▶ _Dataset items_
◇ ◇ ◇ ◇ ◇ ◇ ◇

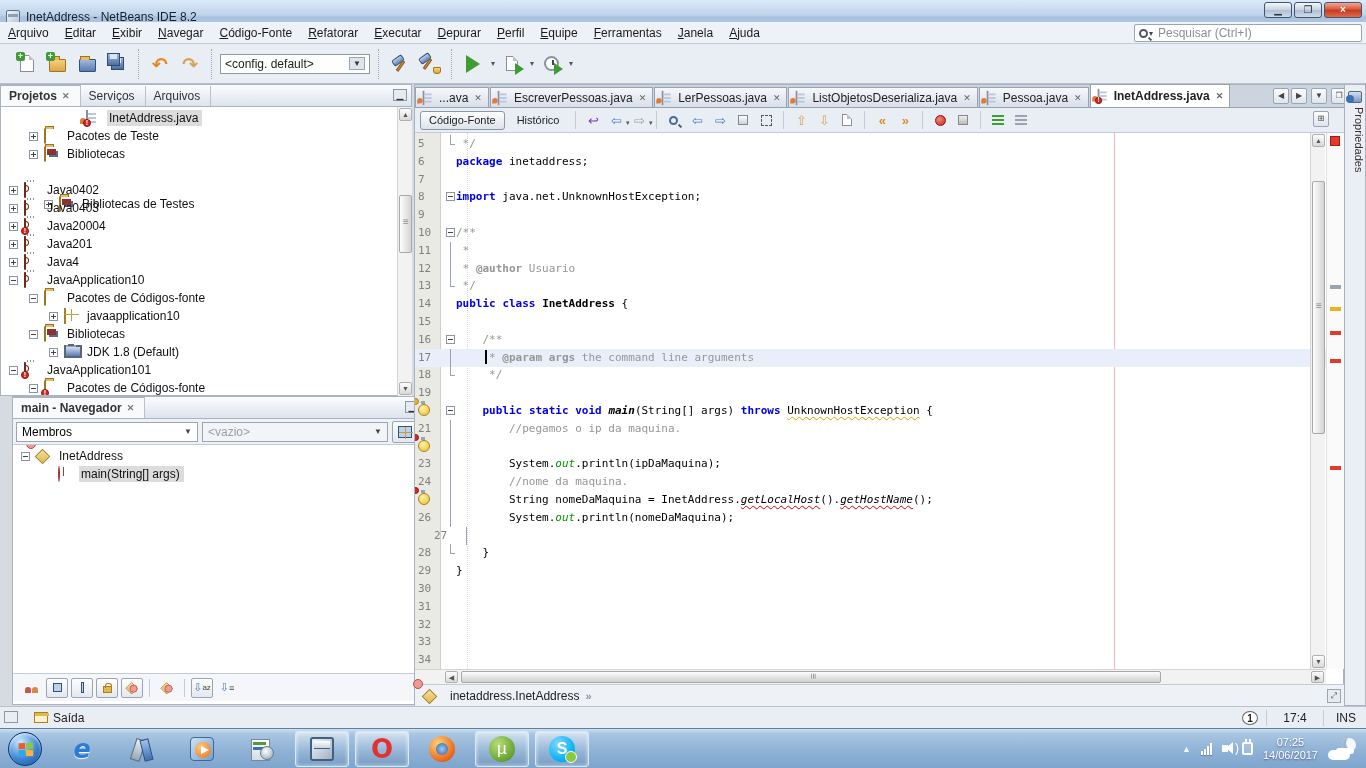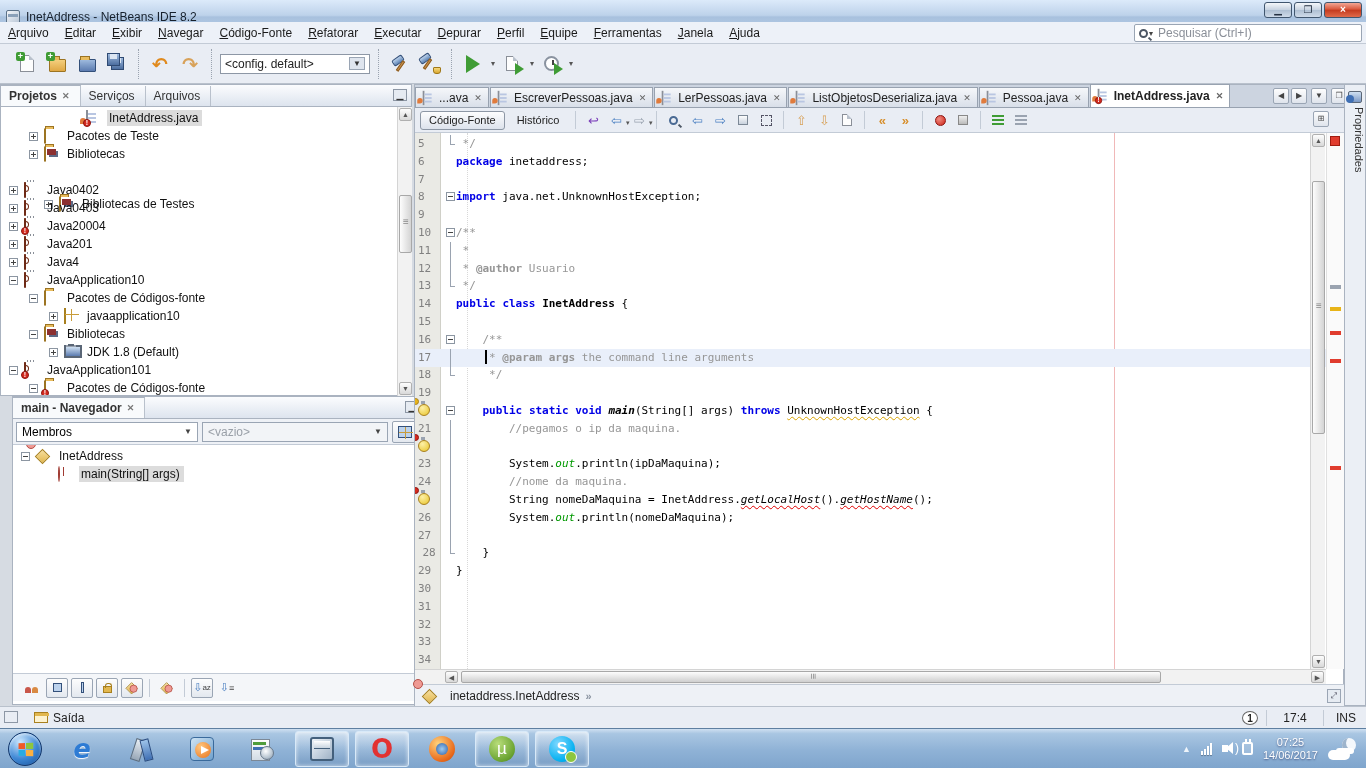--- a/index.html
+++ b/index.html
@@ -757,28 +757,28 @@
             </span>
             <span class="code-text"><span class="tk-p">        String nomeDaMaquina = InetAddress.</span><span class="tk-sm">getLocalHost</span><span class="tk-p">().</span><span class="tk-sm">getHostName</span><span class="tk-p">();</span></span>
           </div>
           <div class="code-row" style="top: 375.8px;">
             <span class="ln">26</span>
             <span class="fold-cell">
               <span class="fold-vline"></span>
             </span>
             <span class="code-text"><span class="tk-p">        System.</span><span class="tk-gf">out</span><span class="tk-p">.println(nomeDaMaquina);</span></span>
           </div>
-          <div class="code-row" style="top: 393.6px;">
+          <div class="code-row" style="top: 393.6px; margin-left: 16px;">
             <span class="ln">27</span>
             <span class="fold-cell">
               <span class="fold-vline"></span>
             </span>
             <span class="code-text"></span>
           </div>
-          <div class="code-row" style="top: 411.4px; text-align: center;">
+          <div class="code-row" style="top: 411.4px;">
             <span class="ln">28</span>
             <span class="fold-cell">
               <span class="fold-endl"></span>
             </span>
             <span class="code-text"><span class="tk-p">    }</span></span>
           </div>
           <div class="code-row" style="top: 429.2px;">
             <span class="ln">29</span>
             <span class="code-text"><span class="tk-p">}</span></span>
           </div>

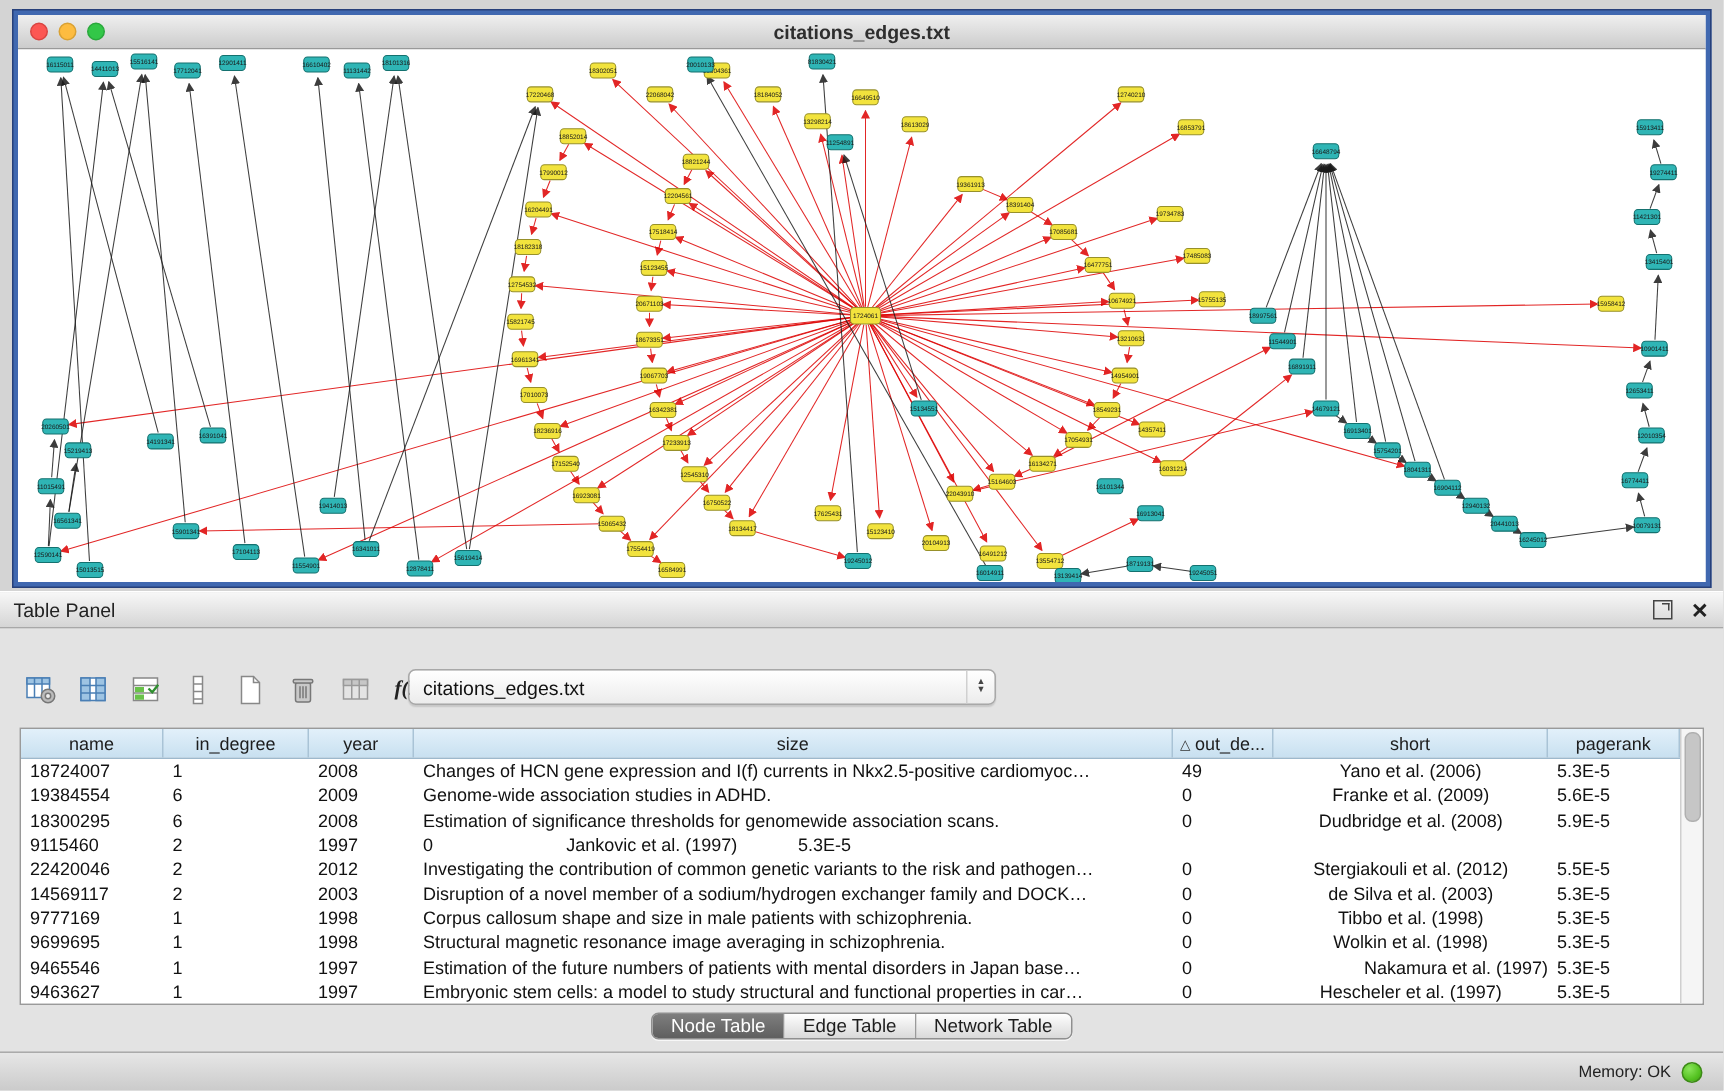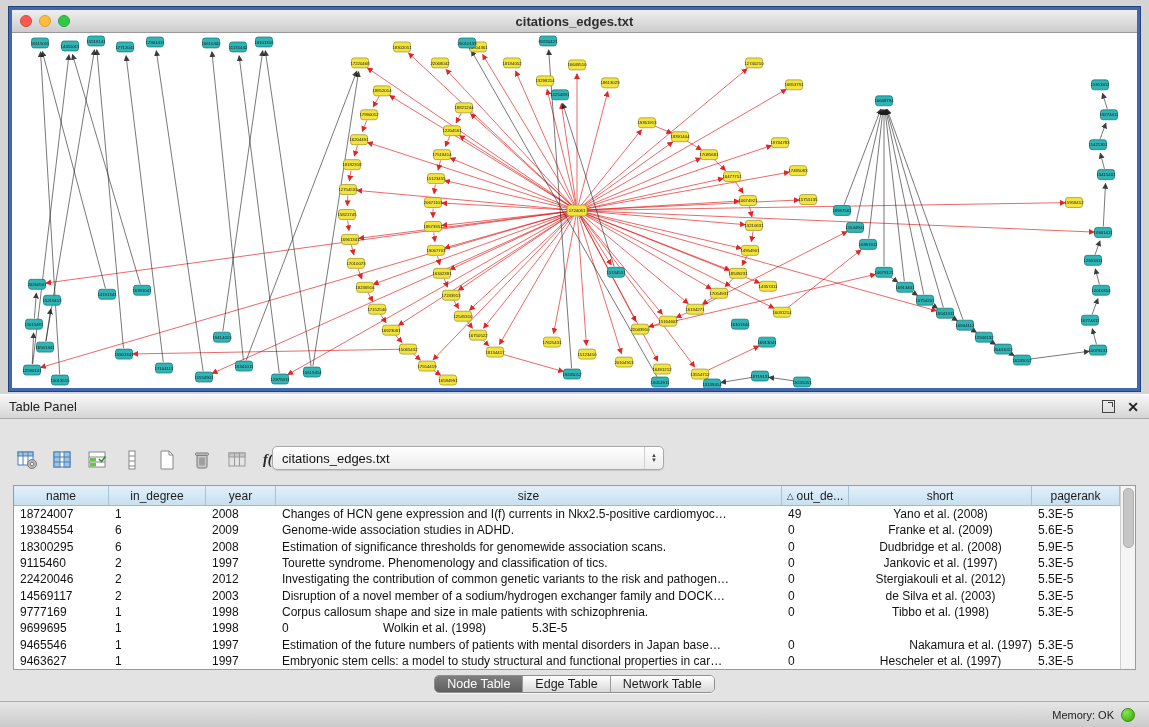--- a/index.html
+++ b/index.html
@@ -825,21 +825,21 @@
                 <span>pagerank</span>
               </div>
             </div>
           <div class="tbody">
               <div class="tr">
                 <div class="td td0" style="width: 95px;">18724007</div>
                 <div class="td td1" style="width: 97px;">1</div>
                 <div class="td td2" style="width: 70px;">2008</div>
                 <div class="td td3" style="flex: 1 1 0%;">Changes of HCN gene expression and I(f) currents in Nkx2.5-positive cardiomyoc…</div>
                 <div class="td td4" style="width: 67px;">49</div>
-                <div class="td td5" style="width: 183px;">Yano et al. (2008)</div>
+                <div class="td td5" style="width: 183px;">Yano et al. (2006)</div>
                 <div class="td td6" style="width: 88px;">5.3E-5</div>
               </div>
               <div class="tr">
                 <div class="td td0" style="width: 95px;">19384554</div>
                 <div class="td td1" style="width: 97px;">6</div>
                 <div class="td td2" style="width: 70px;">2009</div>
                 <div class="td td3" style="flex: 1 1 0%;">Genome-wide association studies in ADHD.</div>
                 <div class="td td4" style="width: 67px;">0</div>
                 <div class="td td5" style="width: 183px;">Franke et al. (2009)</div>
                 <div class="td td6" style="width: 88px;">5.6E-5</div>
@@ -850,21 +850,20 @@
                 <div class="td td2" style="width: 70px;">2008</div>
                 <div class="td td3" style="flex: 1 1 0%;">Estimation of significance thresholds for genomewide association scans.</div>
                 <div class="td td4" style="width: 67px;">0</div>
                 <div class="td td5" style="width: 183px;">Dudbridge et al. (2008)</div>
                 <div class="td td6" style="width: 88px;">5.9E-5</div>
               </div>
               <div class="tr">
                 <div class="td td0" style="width: 95px;">9115460</div>
                 <div class="td td1" style="width: 97px;">2</div>
                 <div class="td td2" style="width: 70px;">1997</div>
-                <div class="td td3" style="flex: 1 1 0%;">Tourette syndrome. Phenomenology and classification of tics.</div>
                 <div class="td td4" style="width: 67px;">0</div>
                 <div class="td td5" style="width: 183px;">Jankovic et al. (1997)</div>
                 <div class="td td6" style="width: 88px;">5.3E-5</div>
               </div>
               <div class="tr">
                 <div class="td td0" style="width: 95px;">22420046</div>
                 <div class="td td1" style="width: 97px;">2</div>
                 <div class="td td2" style="width: 70px;">2012</div>
                 <div class="td td3" style="flex: 1 1 0%;">Investigating the contribution of common genetic variants to the risk and pathogen…</div>
                 <div class="td td4" style="width: 67px;">0</div>
@@ -886,20 +885,21 @@
                 <div class="td td2" style="width: 70px;">1998</div>
                 <div class="td td3" style="flex: 1 1 0%;">Corpus callosum shape and size in male patients with schizophrenia.</div>
                 <div class="td td4" style="width: 67px;">0</div>
                 <div class="td td5" style="width: 183px;">Tibbo et al. (1998)</div>
                 <div class="td td6" style="width: 88px;">5.3E-5</div>
               </div>
               <div class="tr">
                 <div class="td td0" style="width: 95px;">9699695</div>
                 <div class="td td1" style="width: 97px;">1</div>
                 <div class="td td2" style="width: 70px;">1998</div>
+                <div class="td td3" style="flex: 1 1 0%;">Structural magnetic resonance image averaging in schizophrenia.</div>
                 <div class="td td4" style="width: 67px;">0</div>
                 <div class="td td5" style="width: 183px;">Wolkin et al. (1998)</div>
                 <div class="td td6" style="width: 88px;">5.3E-5</div>
               </div>
               <div class="tr">
                 <div class="td td0" style="width: 95px;">9465546</div>
                 <div class="td td1" style="width: 97px;">1</div>
                 <div class="td td2" style="width: 70px;">1997</div>
                 <div class="td td3" style="flex: 1 1 0%;">Estimation of the future numbers of patients with mental disorders in Japan base…</div>
                 <div class="td td4" style="width: 67px;">0</div>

◇ ◇ ◇ ◇ ◇ ◇ ◇

▶ _Directions_
Leave out the pictures and reproduce the rest of the records exactly.

▶ _Final answer_
--- a/index.html
+++ b/index.html
@@ -757,28 +757,28 @@
             </span>
             <span class="code-text"><span class="tk-p">        String nomeDaMaquina = InetAddress.</span><span class="tk-sm">getLocalHost</span><span class="tk-p">().</span><span class="tk-sm">getHostName</span><span class="tk-p">();</span></span>
           </div>
           <div class="code-row" style="top: 375.8px;">
             <span class="ln">26</span>
             <span class="fold-cell">
               <span class="fold-vline"></span>
             </span>
             <span class="code-text"><span class="tk-p">        System.</span><span class="tk-gf">out</span><span class="tk-p">.println(nomeDaMaquina);</span></span>
           </div>
-          <div class="code-row" style="top: 393.6px;">
+          <div class="code-row" style="top: 393.6px; margin-left: 16px;">
             <span class="ln">27</span>
             <span class="fold-cell">
               <span class="fold-vline"></span>
             </span>
             <span class="code-text"></span>
           </div>
-          <div class="code-row" style="top: 411.4px; text-align: center;">
+          <div class="code-row" style="top: 411.4px;">
             <span class="ln">28</span>
             <span class="fold-cell">
               <span class="fold-endl"></span>
             </span>
             <span class="code-text"><span class="tk-p">    }</span></span>
           </div>
           <div class="code-row" style="top: 429.2px;">
             <span class="ln">29</span>
             <span class="code-text"><span class="tk-p">}</span></span>
           </div>

--- a/index.html
+++ b/index.html
@@ -825,21 +825,21 @@
                 <span>pagerank</span>
               </div>
             </div>
           <div class="tbody">
               <div class="tr">
                 <div class="td td0" style="width: 95px;">18724007</div>
                 <div class="td td1" style="width: 97px;">1</div>
                 <div class="td td2" style="width: 70px;">2008</div>
                 <div class="td td3" style="flex: 1 1 0%;">Changes of HCN gene expression and I(f) currents in Nkx2.5-positive cardiomyoc…</div>
                 <div class="td td4" style="width: 67px;">49</div>
-                <div class="td td5" style="width: 183px;">Yano et al. (2008)</div>
+                <div class="td td5" style="width: 183px;">Yano et al. (2006)</div>
                 <div class="td td6" style="width: 88px;">5.3E-5</div>
               </div>
               <div class="tr">
                 <div class="td td0" style="width: 95px;">19384554</div>
                 <div class="td td1" style="width: 97px;">6</div>
                 <div class="td td2" style="width: 70px;">2009</div>
                 <div class="td td3" style="flex: 1 1 0%;">Genome-wide association studies in ADHD.</div>
                 <div class="td td4" style="width: 67px;">0</div>
                 <div class="td td5" style="width: 183px;">Franke et al. (2009)</div>
                 <div class="td td6" style="width: 88px;">5.6E-5</div>
@@ -850,21 +850,20 @@
                 <div class="td td2" style="width: 70px;">2008</div>
                 <div class="td td3" style="flex: 1 1 0%;">Estimation of significance thresholds for genomewide association scans.</div>
                 <div class="td td4" style="width: 67px;">0</div>
                 <div class="td td5" style="width: 183px;">Dudbridge et al. (2008)</div>
                 <div class="td td6" style="width: 88px;">5.9E-5</div>
               </div>
               <div class="tr">
                 <div class="td td0" style="width: 95px;">9115460</div>
                 <div class="td td1" style="width: 97px;">2</div>
                 <div class="td td2" style="width: 70px;">1997</div>
-                <div class="td td3" style="flex: 1 1 0%;">Tourette syndrome. Phenomenology and classification of tics.</div>
                 <div class="td td4" style="width: 67px;">0</div>
                 <div class="td td5" style="width: 183px;">Jankovic et al. (1997)</div>
                 <div class="td td6" style="width: 88px;">5.3E-5</div>
               </div>
               <div class="tr">
                 <div class="td td0" style="width: 95px;">22420046</div>
                 <div class="td td1" style="width: 97px;">2</div>
                 <div class="td td2" style="width: 70px;">2012</div>
                 <div class="td td3" style="flex: 1 1 0%;">Investigating the contribution of common genetic variants to the risk and pathogen…</div>
                 <div class="td td4" style="width: 67px;">0</div>
@@ -886,20 +885,21 @@
                 <div class="td td2" style="width: 70px;">1998</div>
                 <div class="td td3" style="flex: 1 1 0%;">Corpus callosum shape and size in male patients with schizophrenia.</div>
                 <div class="td td4" style="width: 67px;">0</div>
                 <div class="td td5" style="width: 183px;">Tibbo et al. (1998)</div>
                 <div class="td td6" style="width: 88px;">5.3E-5</div>
               </div>
               <div class="tr">
                 <div class="td td0" style="width: 95px;">9699695</div>
                 <div class="td td1" style="width: 97px;">1</div>
                 <div class="td td2" style="width: 70px;">1998</div>
+                <div class="td td3" style="flex: 1 1 0%;">Structural magnetic resonance image averaging in schizophrenia.</div>
                 <div class="td td4" style="width: 67px;">0</div>
                 <div class="td td5" style="width: 183px;">Wolkin et al. (1998)</div>
                 <div class="td td6" style="width: 88px;">5.3E-5</div>
               </div>
               <div class="tr">
                 <div class="td td0" style="width: 95px;">9465546</div>
                 <div class="td td1" style="width: 97px;">1</div>
                 <div class="td td2" style="width: 70px;">1997</div>
                 <div class="td td3" style="flex: 1 1 0%;">Estimation of the future numbers of patients with mental disorders in Japan base…</div>
                 <div class="td td4" style="width: 67px;">0</div>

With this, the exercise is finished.